2-s2.0-85068047022 (requires institutional sign-in at Scopus site)   32 Citations

Abstract

BACKGROUND: The Chicago Classification of esophageal motility includes a group of patients who show evidence of esophagogastric junction outflow obstruction (EGJOO) as demonstrated by elevated integrated relaxation pressure (IRP) and preserved peristalsis. Our aim is to classify EGJOO patients based on response to amyl nitrite (AN) during high-resolution manometry.

METHODS: Patients were considered to have true EGJOO if elevated IRP during supine swallow persisted in the upright position and was associated with high intrabolus pressure. The EGJ response to AN was compared between patients with achalasia type 2 (A2) and normal esophageal motility. Based on the relaxation gain (deglutitive IRP-AN IRP) value that best discriminated these two groups (10 mm Hg), patients with true EGJOO were categorized as being in either the AN-responsive (AN-R) or AN-unresponsive (AN-U) subgroups.

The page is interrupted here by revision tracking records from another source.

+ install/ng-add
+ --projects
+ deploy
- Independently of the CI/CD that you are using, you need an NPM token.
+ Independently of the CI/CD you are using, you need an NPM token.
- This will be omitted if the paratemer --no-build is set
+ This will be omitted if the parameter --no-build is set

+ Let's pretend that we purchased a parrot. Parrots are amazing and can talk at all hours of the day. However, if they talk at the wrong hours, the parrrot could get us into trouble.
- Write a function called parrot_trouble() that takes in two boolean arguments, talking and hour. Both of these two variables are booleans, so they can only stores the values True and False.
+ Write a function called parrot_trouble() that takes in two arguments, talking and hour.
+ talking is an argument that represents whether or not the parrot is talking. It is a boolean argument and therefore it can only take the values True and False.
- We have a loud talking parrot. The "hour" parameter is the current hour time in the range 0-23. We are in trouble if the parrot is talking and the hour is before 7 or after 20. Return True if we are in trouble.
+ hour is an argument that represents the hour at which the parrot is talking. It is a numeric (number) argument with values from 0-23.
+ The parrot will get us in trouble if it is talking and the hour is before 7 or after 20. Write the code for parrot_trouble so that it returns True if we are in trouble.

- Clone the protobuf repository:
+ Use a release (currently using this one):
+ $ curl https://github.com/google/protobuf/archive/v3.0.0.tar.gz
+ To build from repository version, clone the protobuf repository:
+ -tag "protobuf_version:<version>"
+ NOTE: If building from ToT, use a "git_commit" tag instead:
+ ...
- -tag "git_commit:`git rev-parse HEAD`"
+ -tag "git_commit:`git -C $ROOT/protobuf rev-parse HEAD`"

KEY RESULTS: In the group of 49 patients with true EGJOO, the AN response classified 27 patients (IRP = 25 ± 10 mm Hg) with AN-R and 22 patients (IRP = 20 ± 5 mm Hg) with AN-U (P = 0.2). In AN-R, AN produced a relaxation gain and rebound after-contraction response at the EGJ comparable to A2 patients. AN-U patients had an elevated IRP after AN and a relaxation gain similar to normal esophageal motility patients. AN-U patients were obese and had higher prevalence of sleep apnea (P < 0.05).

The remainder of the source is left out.